▶ _DATA TO USE_
----------------------------------------
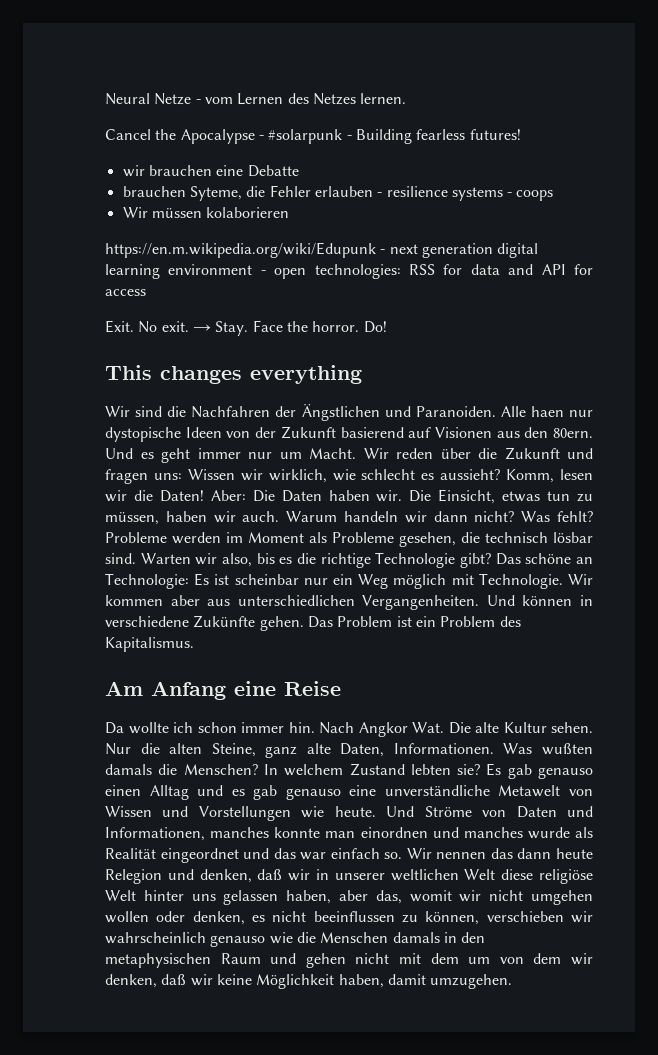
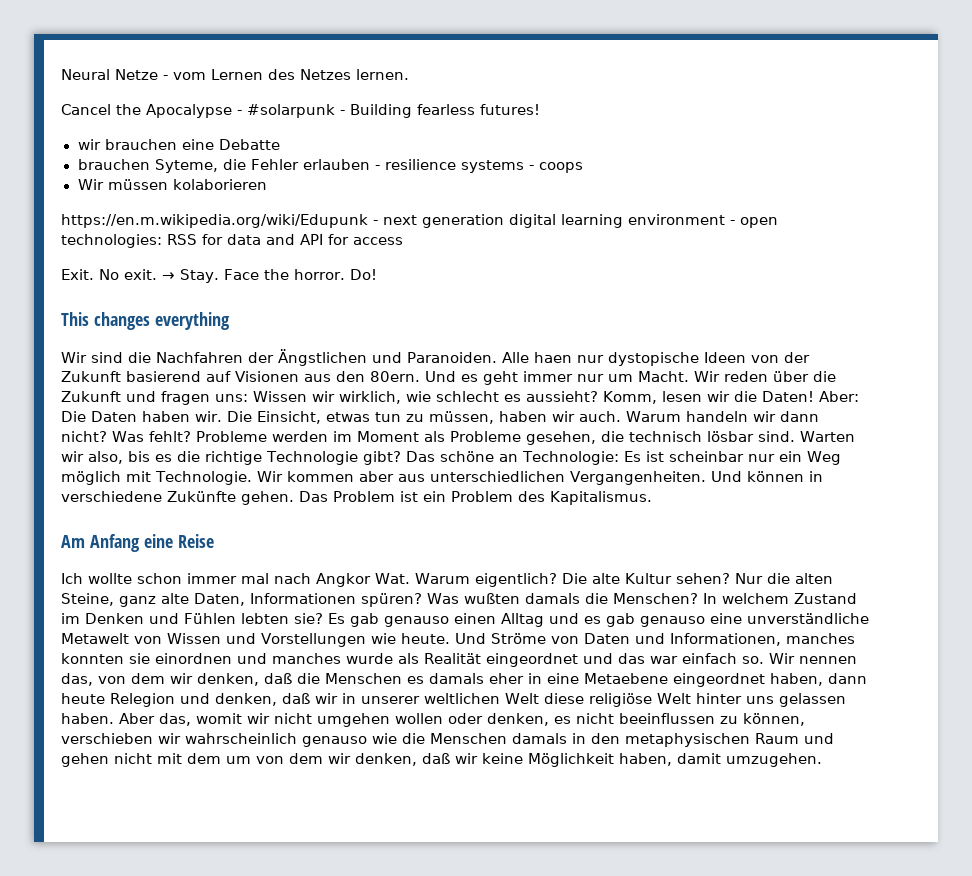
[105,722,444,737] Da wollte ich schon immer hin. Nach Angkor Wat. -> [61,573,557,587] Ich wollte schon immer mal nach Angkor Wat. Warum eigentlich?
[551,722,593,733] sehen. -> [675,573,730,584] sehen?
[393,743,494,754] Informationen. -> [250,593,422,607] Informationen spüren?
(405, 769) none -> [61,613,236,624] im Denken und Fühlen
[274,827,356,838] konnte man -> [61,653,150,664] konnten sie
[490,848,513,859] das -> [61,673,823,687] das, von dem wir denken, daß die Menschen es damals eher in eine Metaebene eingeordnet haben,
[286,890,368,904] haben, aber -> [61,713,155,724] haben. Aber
----------------------------------------
▶ _WHAT TO WORK ON_
From the data, collect all lines where the string "haben" appears.

▶ _TASK ANSWER_
[490,848,513,859] das -> [61,673,823,687] das, von dem wir denken, daß die Menschen es damals eher in eine Metaebene eingeordnet haben,
[286,890,368,904] haben, aber -> [61,713,155,724] haben. Aber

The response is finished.